Suite du texte de Lévy-Leblond.

(...) en physique, les mathématiques jouent un rôle plus profond. Il serait en effet difficile de trouver un concept physique qui ne soit indissolublement associé à un ou plusieurs concepts mathématiques. Comment, par exemple, penser de façon efficace le concept de vitesse, sans faire intervenir celui de dérivée? Comment penser "champ électromagnétique" sans penser "champ de vecteurs" ? Comment penser "principe de relativité" sans penser "théorie de groupes" ? Les mathématiques sont ainsi intériorisées par la physique. On dira que celles-là ont avec celles-ci un rapport de constitution. C'est une idée voisine qu'exprimait déjà Bachelard: "Les hypothèses de la physique se formulent mathématiquement. Les hypothèses scientifiques sont désormais inséparables de leur forme mathématique: elles sont vraiment des pensées mathématiques Il faut rompre avec ce poncif cher aux philosophes sceptiques qui ne veulent voir dans les mathématiques qu'un langage. Au contraire, la mathématique est une pensée, une pensée sûre de son langage. Le physicien pense l'expérience avec cette pensée mathématique."

(...) Bien entendu, un concept physique n'est pas, ne s'identifie pas, ne se réduit pas aux concepts mathématiques qu'il met en jeu; la physique ne se ramène pas à la physique mathématique. Il importe de ne pas concevoir la distinction entre un concept physique et sa mathématisation comme une simple différence statique. Un concept physique n'est pas un concept mathématique plus "autre chose". Le concept mathématique n'est ni un squelette auquel la physique prête chair, ni une forme abstraite que la physique emplirait d'un contenu concret: il est essentiel de penser le rapport des mathématiques à la physique en termes dynamiques.

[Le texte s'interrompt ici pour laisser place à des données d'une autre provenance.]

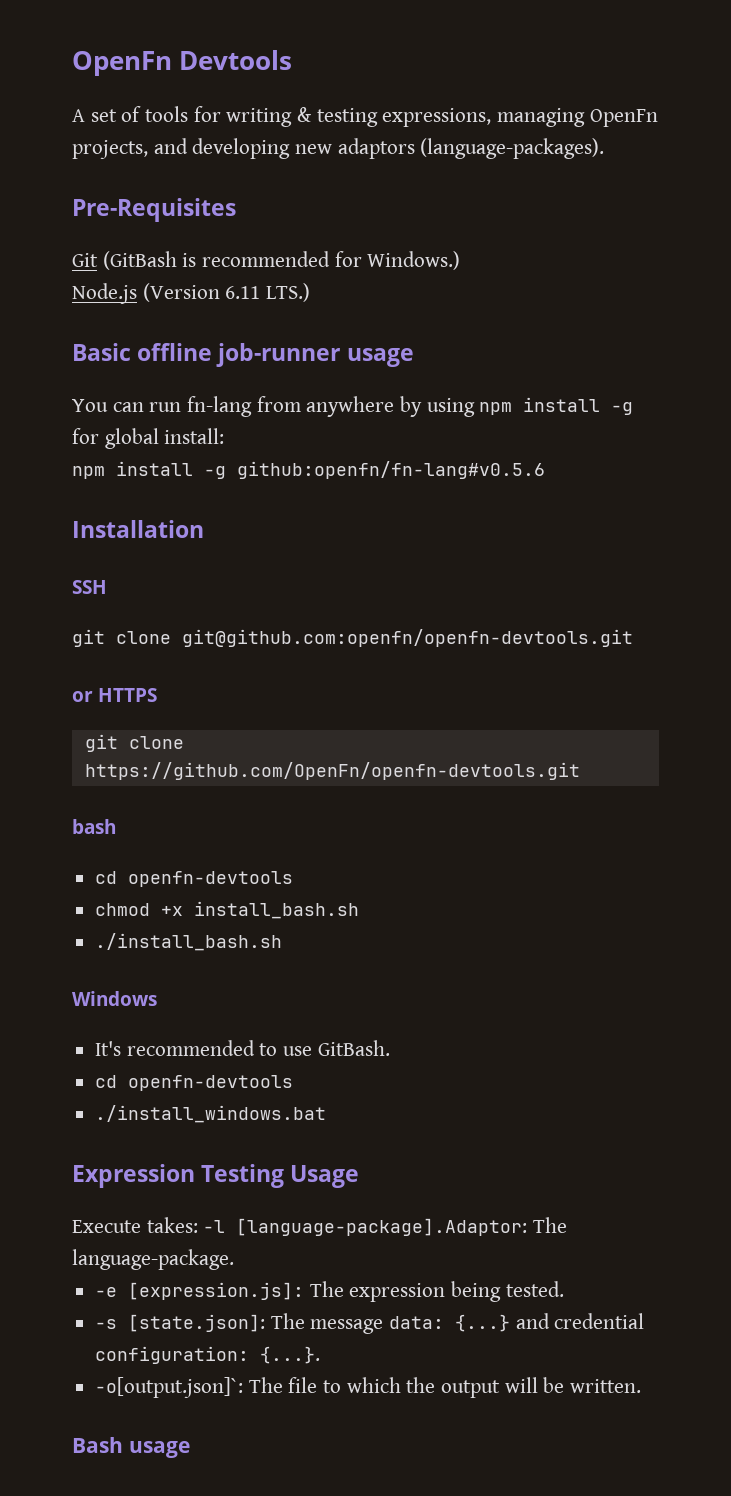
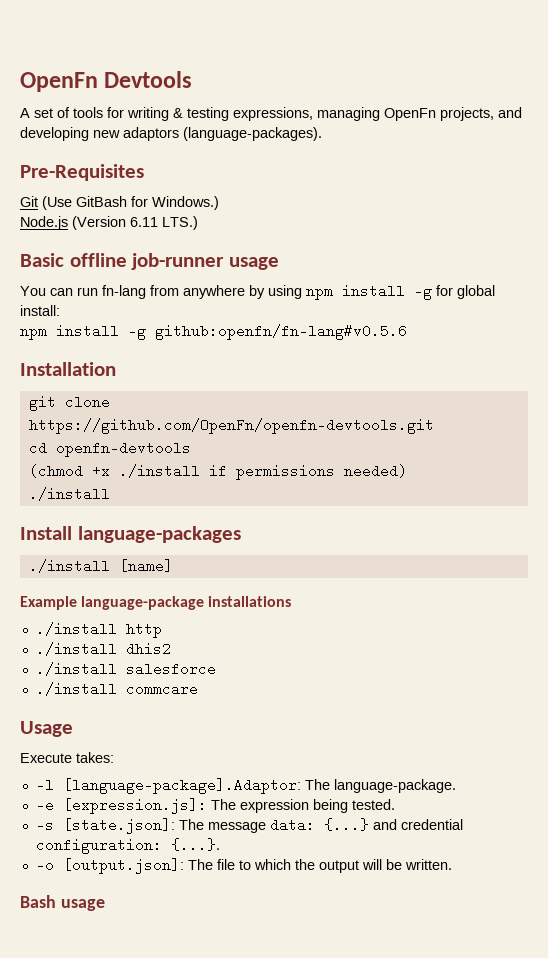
- Git (GitBash is recommended for Windows.)
+ Git (Use GitBash for Windows.)
- SSH
- git clone git@github.com:openfn/openfn-devtools.git
- or HTTPS
- bash
  cd openfn-devtools
- chmod +x install_bash.sh
- ./install_bash.sh
- Windows
- It's recommended to use GitBash.
- cd openfn-devtools
- ./install_windows.bat
- Expression Testing Usage
+ (chmod +x ./install if permissions needed)
+ ./install
+ Install language-packages
+ ./install [name]
+ Example language-package installations
+ ./install http
+ ./install dhis2
+ ./install salesforce
+ ./install commcare
+ Usage
- Execute takes: -l [language-package].Adaptor: The language-package.
+ Execute takes:
+ -l [language-package].Adaptor: The language-package.
- -o[output.json]`: The file to which the output will be written.
+ -o [output.json]: The file to which the output will be written.

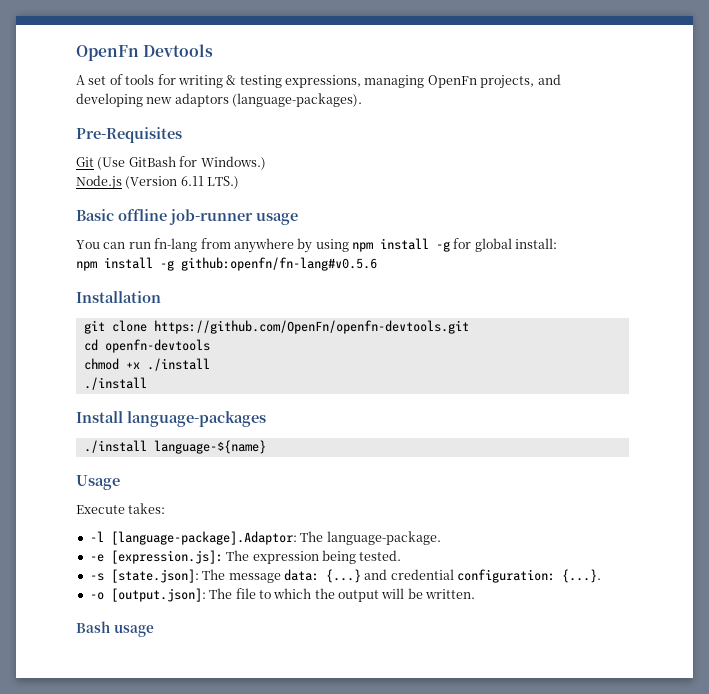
- (chmod +x ./install if permissions needed)
+ chmod +x ./install
- ./install [name]
- Example language-package installations
- ./install http
- ./install dhis2
- ./install salesforce
- ./install commcare
+ ./install language-${name}

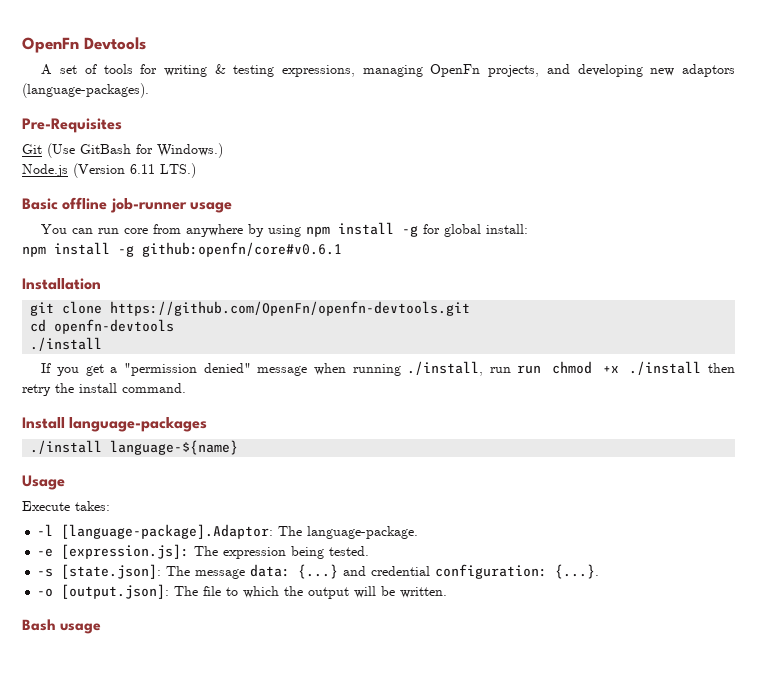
- You can run fn-lang from anywhere by using npm install -g for global install:
+ You can run core from anywhere by using npm install -g for global install:
- npm install -g github:openfn/fn-lang#v0.5.6
+ npm install -g github:openfn/core#v0.6.1
  cd openfn-devtools
- chmod +x ./install
  ./install
+ If you get a "permission denied" message when running ./install, run run chmod +x ./install then retry the install command.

Ici, l’auteur présente un renversement remarquable: les mathématiques sont le langage de la nature, mais sont plus qu’un langage. "Une pensée sûre de son langage" disait Bachelard. Sur ce point voir le cours "Théorie et expérience".

CONCLUSION

Ambiguïté profonde des mathématiques.

A la fois domaine du pur raisonnement, toujours vraies, mais par là même comme coupées de la réalité.

Méthode parfaite, mais inapplicable. Vérité vraie, mais vide et tautologique...

A la fois norme de vérité, et pourtant, le plus bas degré de vérité (simple cohérence), la plus rigoureuse des sciences, mais qui n’est que rigoureuse.

Paradoxe: si les mathématiques ne peuvent pas être fausses, peut-on encore parler de vérité à leur sujet?